Hacker News new | ask | show | jobs
by g_lined 4999 days ago
The difference in the signal in one channel will make the encoder throw away different parts of the audio compared to the other channel. This produces data loss in both the 'mono' portion of the signal and the 'stereo' part of the signal. So the 'mono' part of the signal (the vocal) ends up being different between the tracks since data loss is applied across the whole frequency range (or large chunks). Note that Joint Stereo has the same problem because the 'joint stereo-ness' only applies to the top part of the frequency spectrum.
2 comments

I don't understand what you are getting at. Typically MP3s use mid/side encoding, where the diffence between the channels is computed before the compression step.
Interesting point.
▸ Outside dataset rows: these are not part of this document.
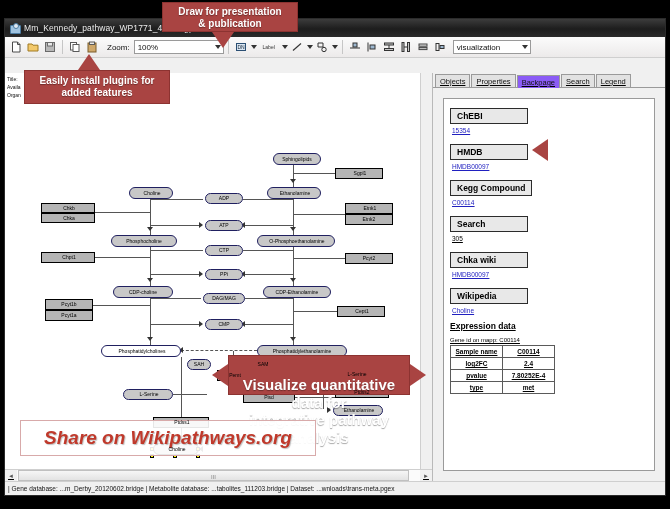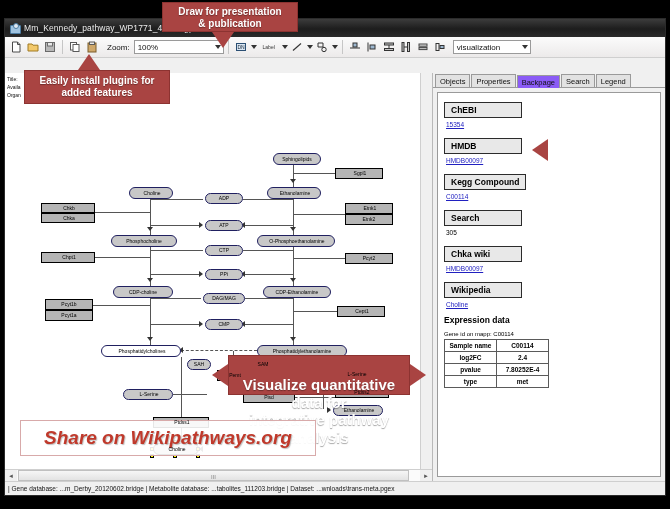--- a/index.html
+++ b/index.html
@@ -38,21 +38,21 @@
            position:relative; }
   .combo .cb-arrow { position:absolute; right:2px; top:50%; transform:translateY(-50%);
            width:0;height:0;border-left:3px solid transparent;border-right:3px solid transparent;
            border-top:4px solid #333; }
   .zoom-combo { width:90px; }
   .vis-combo { width:78px; margin-left:4px; }
   .dd-arrow { width:0;height:0;border-left:3px solid transparent;border-right:3px solid transparent;
               border-top:4px solid #333; margin-left:1px; }
 
   
-  .split { position:absolute; left:0; top:54px; right:0; bottom:14px; display:flex; }
+  .split { position:absolute; left:0; top:54px; right:0; bottom:14px; display:flex;text-decoration:underline; }
   .left-pane { position:relative; width:428px; border-right:1px solid #b9b9b9;
                background:#fff; display:flex; flex-direction:column; }
   .canvas-wrap { position:relative; flex:1; overflow:hidden; background:#fff; }
   .right-pane { flex:1; background:#f0f0f0; display:flex; flex-direction:column; }
 
   
   .info-col { position:absolute; left:2px; top:2px; font-size:5px; line-height:8px; color:#111; }
 
   
   .node { position:absolute; font-size:5px; line-height:1; display:flex;
@@ -78,21 +78,21 @@
      border-top:3px solid transparent;border-bottom:3px solid transparent;border-right:4px solid #333; }
   .arrow-r { position:absolute; width:0;height:0;
      border-top:3px solid transparent;border-bottom:3px solid transparent;border-left:4px solid #333; }
 
   
   .tabrow { display:flex; align-items:flex-end; height:15px; padding-left:2px;
             background:#f0f0f0; border-bottom:1px solid #9a9a9a; }
   .tab { font-size:7.5px; padding:2px 4px 1px; border:1px solid #9a9a9a;
          border-bottom:none; background:#e2e2e2; margin-right:1px; color:#111; }
   .tab.active { background:#8b5cf6; position:relative; top:1px; }
-  .backpage { flex:1; background:#fff; border:1px solid #9a9a9a; margin:4px;
+  .backpage { flex:1; background:#fff; border:1px solid #9a9a9a; margin:10px;
               overflow:hidden; position:relative; padding:6px 0 14px 6px; }
   .db-head { display:inline-block; border:1px solid #2b2b2b; background:#e8e8e8;
              font-size:8.5px; font-weight:bold; padding:2px 6px; min-width:78px; color:#000; }
   .db-link { display:block; font-size:6.5px; color:#2020c0; text-decoration:underline;
              margin:3px 0 7px 2px; }
   .db-plain { display:block; font-size:6.5px; color:#000; margin:3px 0 7px 2px; }
   .expr-title { font-size:8.5px; font-weight:bold; color:#000; margin:2px 0 6px 0; }
   .gene-id { font-size:6px; color:#000; margin-bottom:2px; }
   table.expr { border-collapse:collapse; }
   table.expr td { border:1px solid #5a5a5a; font-size:6.5px; font-weight:bold;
Just to make sure I understand you correctly, you're saying that even in independent stereo mode, the fact that the two channels have a limited maximum total bitrate means that the encoder can and will trade off bits between the two channels in order to account for one channel or the other needing more data at any given time?

Seems like you could easily create an encoder that didn't do that, and just e.g. encoded each channel at 64kbps when a total of 128kbps is requested, but maybe none of the real-world encoders actually do this.

No, I think it's that even if each channel gets the same bitrate, if there's more "going on" in one channel than the other, there may be fewer bits to go around and that channel may have more qualitative loss. So if they both have the vocals equally, but one also has bass drum, the one with the base drum may lose more fidelity on the vocals than the channel with vocals alone.
Excellent point! I hadn't thought of that. It strikes me, then, that Joint Stereo would actually be better in this case, as it effectively encodes the mono signal and the L/R difference, which is what you're after anyway for this purpose.